The zero draft of the Global Plastic Treaty released in early September offers a wide range of options, some of which have the potential to result in an effective legally binding instrument to combat plastic pollution. However, although member states are calling for treaty negotiations to be based on the best available science, there are currently obstacles to independent scientific representation.

The Scientists' Coalition for an Effective Plastics Treaty, a group of 300 independent scientists with expertise in plastic pollution, has developed a response to the zero draft with their comments and reflections. The zero draft will serve as the basis for the third round of intergovernmental negotiations (INC-3) to be held in Nairobi Nov. 13-19. The Scientists' Coalition made its response public on the afternoon of November 3 and will circulate it with national delegation points of contact in order to support them in the negotiations. Renewable Matter received a preview of this text, which it was able to explore further by interviewing two contributing scientists, Trisia Farrelly and Susanne M. Brander.

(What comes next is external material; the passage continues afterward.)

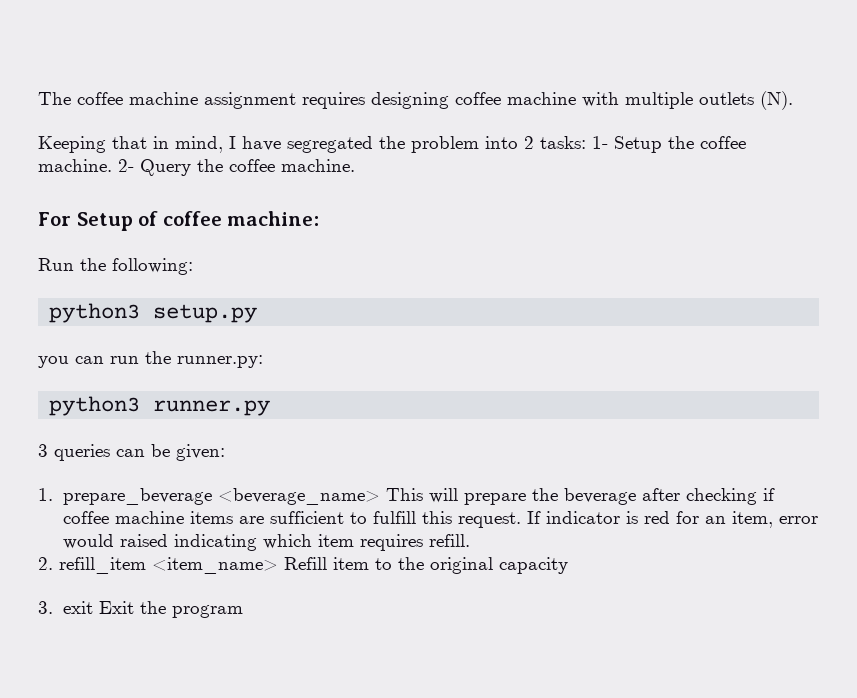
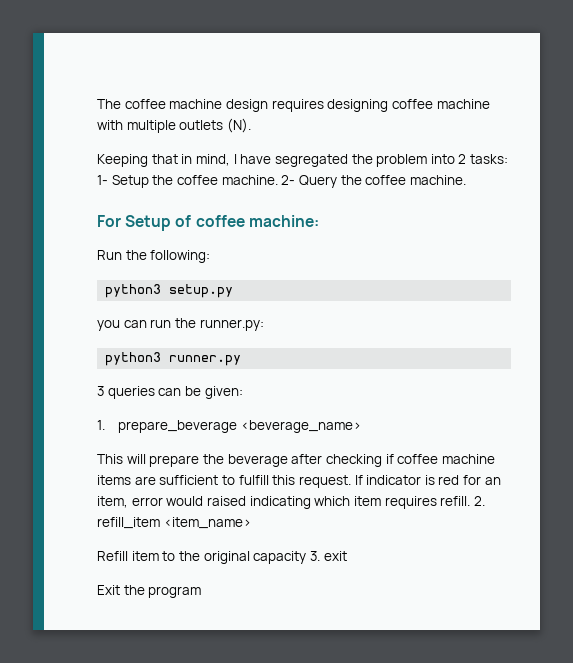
[204,92,296,109] assignment -> [225,99,268,112] design
(380, 496) none -> (361, 426) //
(470, 540) // -> (471, 501) none
(278, 565) none -> (251, 523) //
[38,601,93,614] // 3. exit -> [309,551,347,561] 3. exit //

Key requirements for an effective treaty

The zero draft text is divided into six parts and seven annexes.  Each section has been commented on by members of the Scientists' Coalition who, as is the case in the IPCC (Intergovernmental Panel on Climate Change) in climate negotiations, are divided into Working Groups (WGs) based on the specific expertise of the various scientists. WG1. Upstream measures and impacts; W2. Circular Economy; WG3. Polymers, chemicals and products of concern; WG4. Waste management and existing plastics pollution; WG5. Indigenous and Traditional knowledge; WG6. WTO dialogue on plastic pollution (DPP); WG7. Food System Plastics.

For those elements of the treaty on which there has already been discussion among member country delegations during INC-1 and INC-2, there are two or three options in the zero draft, generally representing progressively decreasing levels of ambition. “Our general endorsement lies with ‘Option 1’ as the starting point for negotiations for most provisions, given their higher ambition and better suitability to achieve the mandate of resolution [of the United Nations Environment Assembly, ed.] 5/14 to achieve sustainable production and consumption of plastics. These provisions must be grounded in the zero waste hierarchy, and embody the principles of prevention, precaution, polluter-pays, and non-regression” reads the Scientists' Coalition response. 

Scientists say there are five key requirements that the future Global Plastics Treaty must have. Time-bound, legally binding primary polymer reduction targets for each Party to ensure the attainment of a global aggregate reduction target. Safety, sustainability, essentiality, and transparency criteria for all materials. Initiation of sector-specific strategies and work programs. A dedicated multilateral fund, plastic pollution fees and mandatory Extended Producer Responsibility. An independent, trusted science-policy interface including expert committees under the Governing Body of the instrument.